What this task involves: The reply is to contain the full listing, repeated exactly, with pictures left out.

--- Material for this task Enclosed Below ---

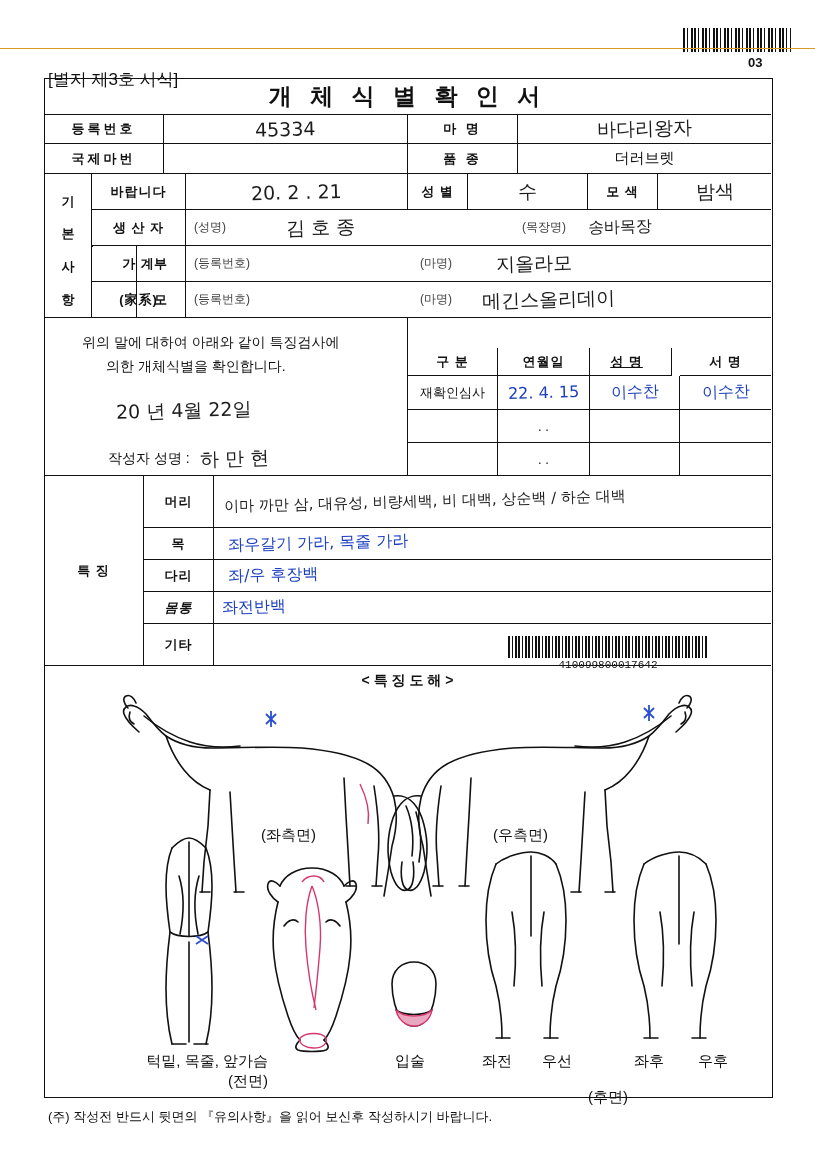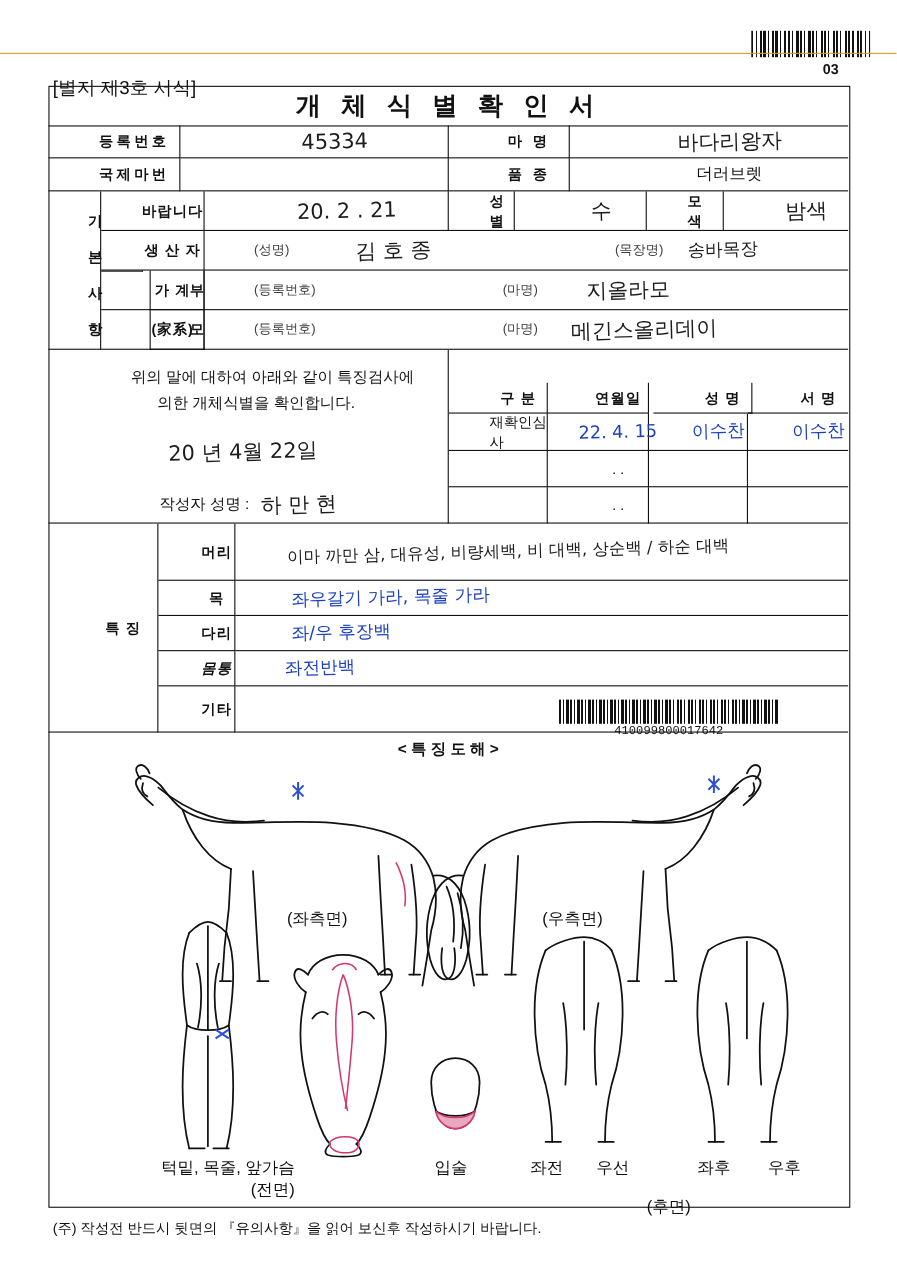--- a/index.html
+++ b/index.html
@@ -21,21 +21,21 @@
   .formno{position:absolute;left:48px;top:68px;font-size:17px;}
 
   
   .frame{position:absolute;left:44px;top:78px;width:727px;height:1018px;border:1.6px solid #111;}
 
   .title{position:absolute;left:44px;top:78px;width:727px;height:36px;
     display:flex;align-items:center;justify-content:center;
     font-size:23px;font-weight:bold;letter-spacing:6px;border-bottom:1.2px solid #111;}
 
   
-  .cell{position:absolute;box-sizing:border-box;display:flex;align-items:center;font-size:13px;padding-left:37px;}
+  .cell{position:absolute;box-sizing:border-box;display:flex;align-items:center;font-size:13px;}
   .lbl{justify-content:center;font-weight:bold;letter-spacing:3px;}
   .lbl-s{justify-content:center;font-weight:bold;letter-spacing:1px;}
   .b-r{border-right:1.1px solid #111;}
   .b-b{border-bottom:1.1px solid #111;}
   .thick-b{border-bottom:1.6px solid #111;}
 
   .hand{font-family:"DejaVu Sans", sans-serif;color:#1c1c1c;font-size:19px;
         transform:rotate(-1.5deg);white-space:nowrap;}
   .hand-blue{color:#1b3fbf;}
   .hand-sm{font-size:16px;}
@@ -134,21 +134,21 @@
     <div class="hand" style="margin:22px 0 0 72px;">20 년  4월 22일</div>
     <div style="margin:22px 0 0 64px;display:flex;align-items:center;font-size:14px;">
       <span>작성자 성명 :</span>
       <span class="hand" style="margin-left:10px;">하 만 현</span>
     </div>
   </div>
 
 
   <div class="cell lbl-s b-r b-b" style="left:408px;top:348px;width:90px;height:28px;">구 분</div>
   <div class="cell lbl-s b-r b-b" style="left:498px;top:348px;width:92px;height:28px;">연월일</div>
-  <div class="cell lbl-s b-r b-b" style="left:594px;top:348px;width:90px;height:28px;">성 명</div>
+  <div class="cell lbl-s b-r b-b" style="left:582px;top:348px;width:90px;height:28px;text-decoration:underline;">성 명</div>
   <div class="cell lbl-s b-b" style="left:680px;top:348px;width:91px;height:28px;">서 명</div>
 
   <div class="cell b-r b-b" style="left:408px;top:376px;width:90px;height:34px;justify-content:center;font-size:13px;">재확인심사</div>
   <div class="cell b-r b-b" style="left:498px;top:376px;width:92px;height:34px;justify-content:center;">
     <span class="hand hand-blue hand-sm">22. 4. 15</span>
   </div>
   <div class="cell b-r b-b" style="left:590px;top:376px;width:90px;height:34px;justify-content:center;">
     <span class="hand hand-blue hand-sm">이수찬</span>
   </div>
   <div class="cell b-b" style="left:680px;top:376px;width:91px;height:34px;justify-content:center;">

--- End of Enclosed Material for this task ---

Output:
--- a/index.html
+++ b/index.html
@@ -21,21 +21,21 @@
   .formno{position:absolute;left:48px;top:68px;font-size:17px;}
 
   
   .frame{position:absolute;left:44px;top:78px;width:727px;height:1018px;border:1.6px solid #111;}
 
   .title{position:absolute;left:44px;top:78px;width:727px;height:36px;
     display:flex;align-items:center;justify-content:center;
     font-size:23px;font-weight:bold;letter-spacing:6px;border-bottom:1.2px solid #111;}
 
   
-  .cell{position:absolute;box-sizing:border-box;display:flex;align-items:center;font-size:13px;padding-left:37px;}
+  .cell{position:absolute;box-sizing:border-box;display:flex;align-items:center;font-size:13px;}
   .lbl{justify-content:center;font-weight:bold;letter-spacing:3px;}
   .lbl-s{justify-content:center;font-weight:bold;letter-spacing:1px;}
   .b-r{border-right:1.1px solid #111;}
   .b-b{border-bottom:1.1px solid #111;}
   .thick-b{border-bottom:1.6px solid #111;}
 
   .hand{font-family:"DejaVu Sans", sans-serif;color:#1c1c1c;font-size:19px;
         transform:rotate(-1.5deg);white-space:nowrap;}
   .hand-blue{color:#1b3fbf;}
   .hand-sm{font-size:16px;}
@@ -134,21 +134,21 @@
     <div class="hand" style="margin:22px 0 0 72px;">20 년  4월 22일</div>
     <div style="margin:22px 0 0 64px;display:flex;align-items:center;font-size:14px;">
       <span>작성자 성명 :</span>
       <span class="hand" style="margin-left:10px;">하 만 현</span>
     </div>
   </div>
 
 
   <div class="cell lbl-s b-r b-b" style="left:408px;top:348px;width:90px;height:28px;">구 분</div>
   <div class="cell lbl-s b-r b-b" style="left:498px;top:348px;width:92px;height:28px;">연월일</div>
-  <div class="cell lbl-s b-r b-b" style="left:594px;top:348px;width:90px;height:28px;">성 명</div>
+  <div class="cell lbl-s b-r b-b" style="left:582px;top:348px;width:90px;height:28px;text-decoration:underline;">성 명</div>
   <div class="cell lbl-s b-b" style="left:680px;top:348px;width:91px;height:28px;">서 명</div>
 
   <div class="cell b-r b-b" style="left:408px;top:376px;width:90px;height:34px;justify-content:center;font-size:13px;">재확인심사</div>
   <div class="cell b-r b-b" style="left:498px;top:376px;width:92px;height:34px;justify-content:center;">
     <span class="hand hand-blue hand-sm">22. 4. 15</span>
   </div>
   <div class="cell b-r b-b" style="left:590px;top:376px;width:90px;height:34px;justify-content:center;">
     <span class="hand hand-blue hand-sm">이수찬</span>
   </div>
   <div class="cell b-b" style="left:680px;top:376px;width:91px;height:34px;justify-content:center;">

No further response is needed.